Real Estate Week: Fewer Foreclosure Starts Today but a Backlog of Repossessions

Foreclosure sign
Fewer homes today are heading into foreclosure as banks increasingly adopt other options such as short sales.

Here’s a look at news this week of interest to homebuyers, home sellers, and the home-curious:

HOME REPOSSESSIONS ON THE RISE
Home repossessions rose to a nine-month high in November, even as the number of homes starting on the path to foreclosure declined to the lowest level in six years.

Banks completed foreclosure on 59,134 homes last month, up 11 percent from October and 5 percent from a year earlier, according to research firm RealtyTrac.

Last month marked the first annual increase in bank repossessions since October 2010, when allegations of abuses by the mortgage industry compelled many lenders to temporarily halt foreclosures.

The combination of a sharp increase in homes taken back by lenders and a continued decline in foreclosure starts — down 28 percent in November from a year earlier — signals that banks are moving to complete foreclosures on homes with mortgages that have gone unpaid for a year or two, if not longer.


UNCERTAIN MARKET FOR APARTMENTS 
A report from Fitch Ratings warns that the improving U.S. housing market could harm apartment investors that have raked in large profits in recent years by renting to displaced homeowners.

Fitch said an improving housing market could limit rental income for multifamily real-estate investment trusts. The ratings firm estimates that 80 percent of the growth in apartment demand between 2009 and 2011 came from declining homeownership.


HOME BUILDER GOING PUBLIC

A Wall Street Journal story says plans by an Arizona-based homebuilder to sell stock in an initial public offering could be the first in a wave of private builders going public.

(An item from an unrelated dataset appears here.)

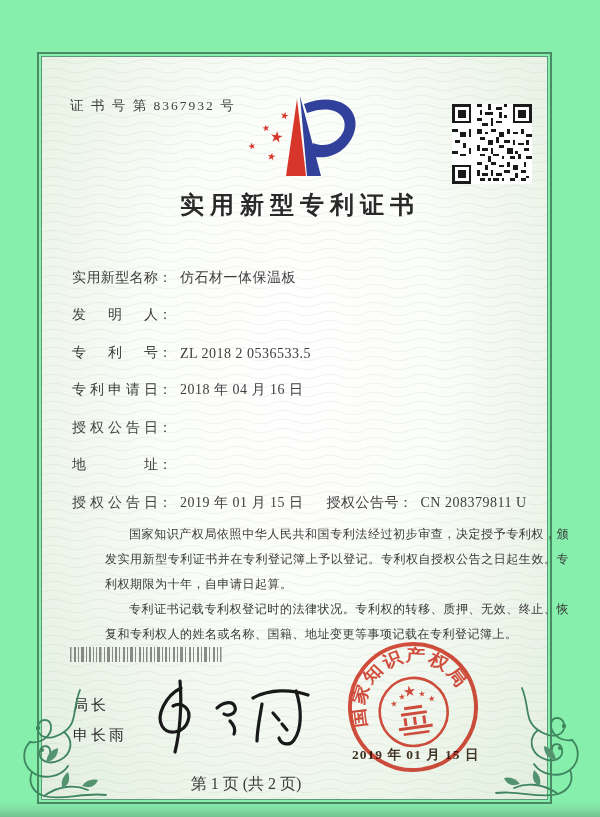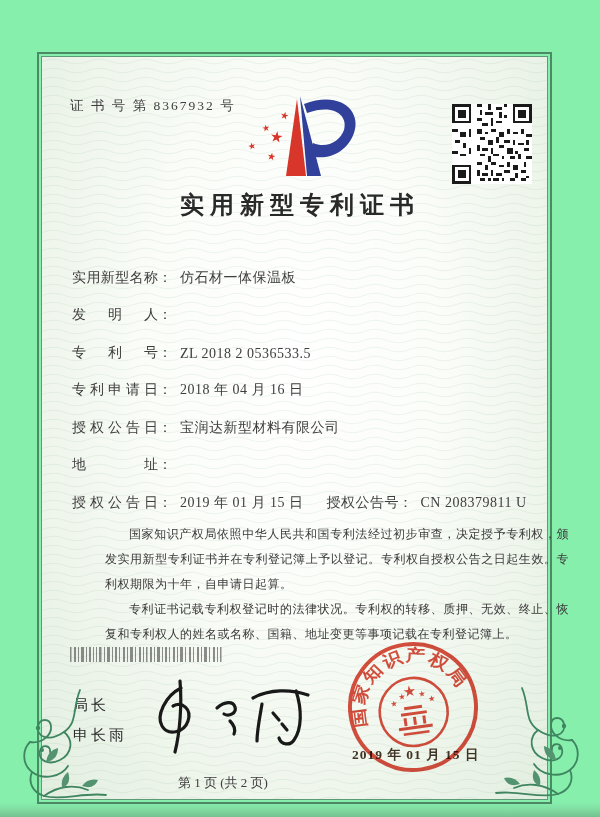"宝润达新型材料有限公司" span.field-value { html: <span>宝润达新型材料有限公司</span> -> none }
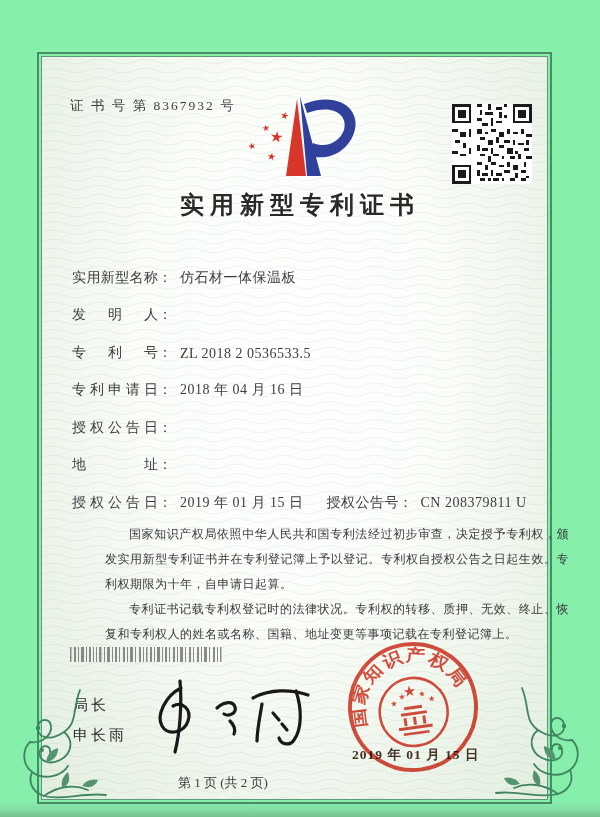"第 1 页 (共 2" .footer { font-size: 13px -> 16px; text-align: none -> center }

Taylor Morrison builds higher-end homes across the country, including in California. With rising prices and a pent-up demand for housing, analysts say it’s a red-hot market for builders. The stocks of public builders are trading at nearly twice their book values, meaning most builders right now are worth more as public companies than they would be as private ones.

If Taylor Morrison’s IPO is completed, the company would be the sixth-largest publicly traded home builder in the U.S. based on 2011 revenue, ahead of KB Home and behind Toll Brothers.


NEW RESEARCH: ‘HOW HOUSING MATTERS’
The MacArthur Foundation — the nonprofit group behind the “genius grant” awards — is sponsoring research that shows how housing impacts the economy, as well as individual, community, and regional economic success.

The foundation is accepting research abstracts for the final year of a five-year, $25 million study, “How Housing Matters to Families and Communities.” The study seeks to shed light on the difference that living in decent, stable, and affordable housing makes in the lives of children, families, and communities.